Kedua, masalah agama yang secara niscaya diketahui, diikuti selanjutnya seluruh hukum syari'at yang telah diketahui dan tersebar di negara-negara Islam, seperti salat, zakat, puasa, haji, haramnya zina, pembunuhan, khamr dan pencurian.
Beberapa pejelasan mengenai masalah ini:
1.Tidak ada alasan bagi kebodohan dalam pengakuan keislaman secara global dan kebebasan yang umum dari setiap agama yang ditentangnya. Maka, setiap orang yang tidak memeluk agama Islam adalah kafir, baik sebagai pengingkaran maupun kebodohan.
Ibnu Qayyim ra menjelaskan, "Islam adalah agama tauhid (mengesakan) Allah, ibadah hanya kepada-Nya yang tidak ada sekutu bagi-Nya, iman kepada Allah dan Rasul-Nya dan mengikuti ajarannya. Maka seorang hamba yang tidak melaksanakan hal itu bukanlah muslim, jika ia bukan kafir karena ingkar, maka ia adalah kafir karena kebodohannya."
Tingkat tertinggi dari golongan ini adalah orang-orang kafir yang bodoh yang tidak ingkar, tetapi tidak adanya pengingkaran dari mereka tidak lantas mengeluarkan mereka dari kekafiran. Sebab, orang yang kafir adalah oang yang mengingkari keesaan Allah dan mendustakan Rasul-Nya, baik karena keingkarannya maupun karena kebodohannya dan taklidnya kepada orang-orang yang mengingkarinya.
2. Kebodohan yang tidak dapat dijadikan alasan dalam masalah ini mensyaratkan adanya penegakan hujjah dan penyampaiannya, seperti terwujudnya bentuk konkret secara syar'i dari penegakan hujjah, seperti Daar Islam dan lingkungan ilmu dan iman, tempat terdapat para da'i dari kalangan para ahli yang mengetahui Alquran dan sunnah, sehingga masalah-masalah tersebut menjadi umum dan dikenal di kalangan kaum muslimin.

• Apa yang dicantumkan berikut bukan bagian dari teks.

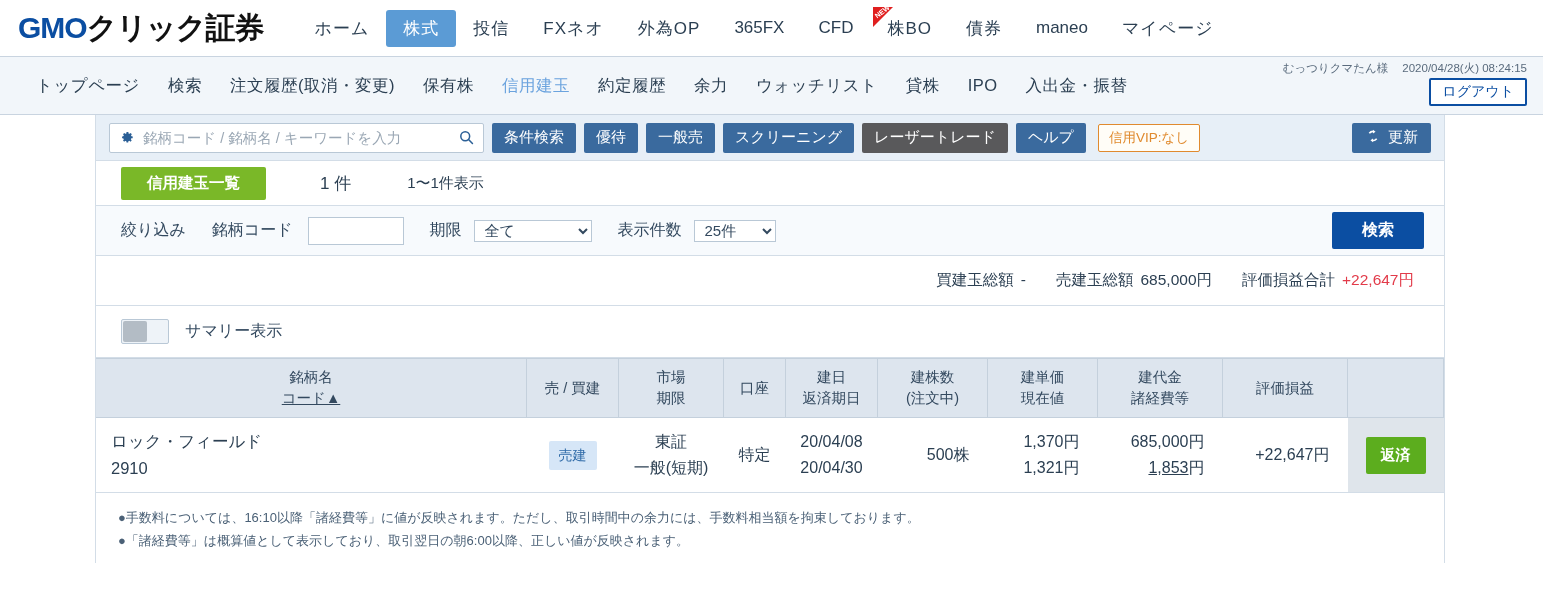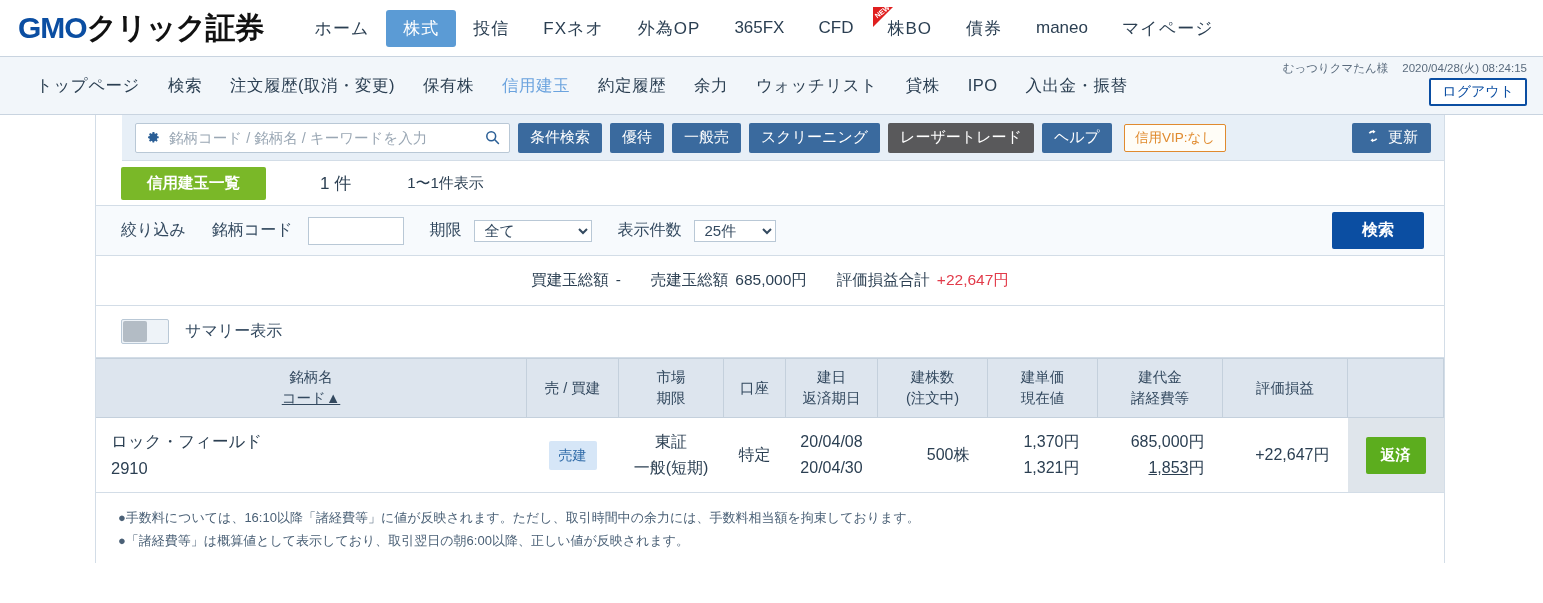"銘柄コード / 銘柄名 / キーワードを入力" .toolbar { margin-left: 26px -> none }
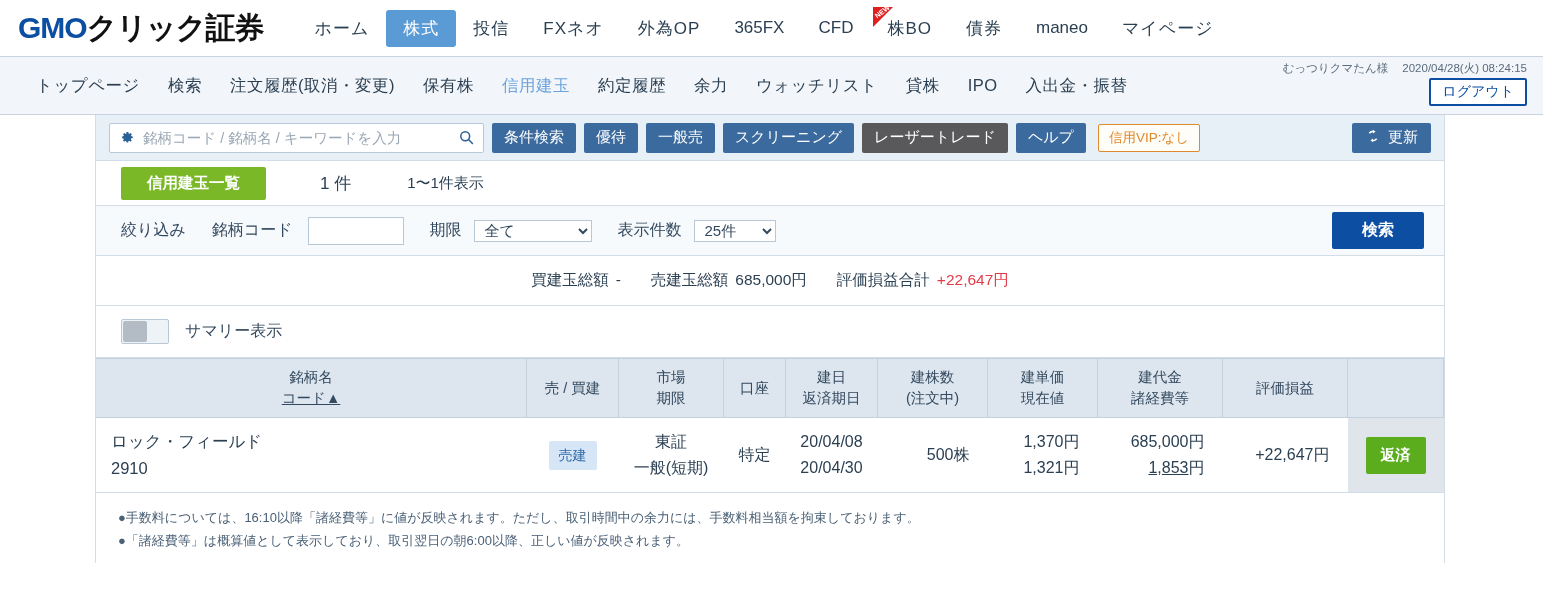"買建玉総額 -" .totalbar { justify-content: center -> flex-end }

Mengenai syarat ini, banyak dalil-dalil Alquran dan sunnah yang menjelaskannya, dan karena alasan kebodohan tetap berlaku bagi seorang hamba hingga hujjah Allah ditegakkan dan orang yang meninggalkannya akan dihukum sesuai dengan pelanggarannya. Allah SWT berfirman, "(Mereka Kami utus) selaku rasul-rasul pembawa berita gembira dan pemberi peringatan agar supaya tidak ada bagi manusia membantah Allah sesudah diutusnya rasul-rasul itu." (An-Nisaa': 165).
Firman-Nya yang lain, "Dan Kami tidak akan mengazab sebelum Kami mengutus seorang rasul." (Al-Isra': 15).
Pendapat yang mengatakan bahwa kebodohan dalam masalah-masalah yang besar (pokok)ini yang dalil-dalilnya telah jelas tidak dapat dimaafkan secara mutlak meskipun belum ditegakkan hujjah adalah tidak benar. Dalil-dalil Alquran maupun sunnah juga menolak pendapat tersebut. Ini merupakan mazhab imam-imam Ahlus Sunnah wal Jamaah.
Syekh Muhammad bin Abdul Wahab mengatakan, "Pokok-pokok agama (ushulud din) yang telah dijelaskan oleh Allah dan ditetapkan dalam kitab-Nya (Alquran) adalah hujjah, dan karena itulah hujjah Allah adalah Alquran. Maka, orang yang telah mengetahui Alquran, ia telah mengetahui hujjah."
Syekh Hamad bin Mu'ammar ra berkata, "Setiap orang yang sampai kepadanya Alquran, tidak ada alasan baginya untuk meninggalkannya. Karena, pokok-pokok besar yang merupakan pokok agama Islam telah dijelaskan oleh Allah di dalam kitab-Nya dan dengannya Allah menegakkan hujjah bagi hamba-hamba-Nya."
3. Kebodohan orang-orang awam yang mengikuti dan bergabung dengan beberapa golongan yang sesat, seperti golongan sufi yang sesat yang pada hakikatnya mazhab mereka adalah kafir dan mengingkari pokok-pokok agama Islam yang sudah jelas.
Golongan sufi yang sesat meyakini bahwa sampainya pada derajat keyakinan menjadikan kewajiban-kewajiban mereka gugur dan larangan-larangan dibolehkan bagi mereka. Mereka juga bependapat bahwa mereka tidak wajib mengikuti Nabi Muhammad saw.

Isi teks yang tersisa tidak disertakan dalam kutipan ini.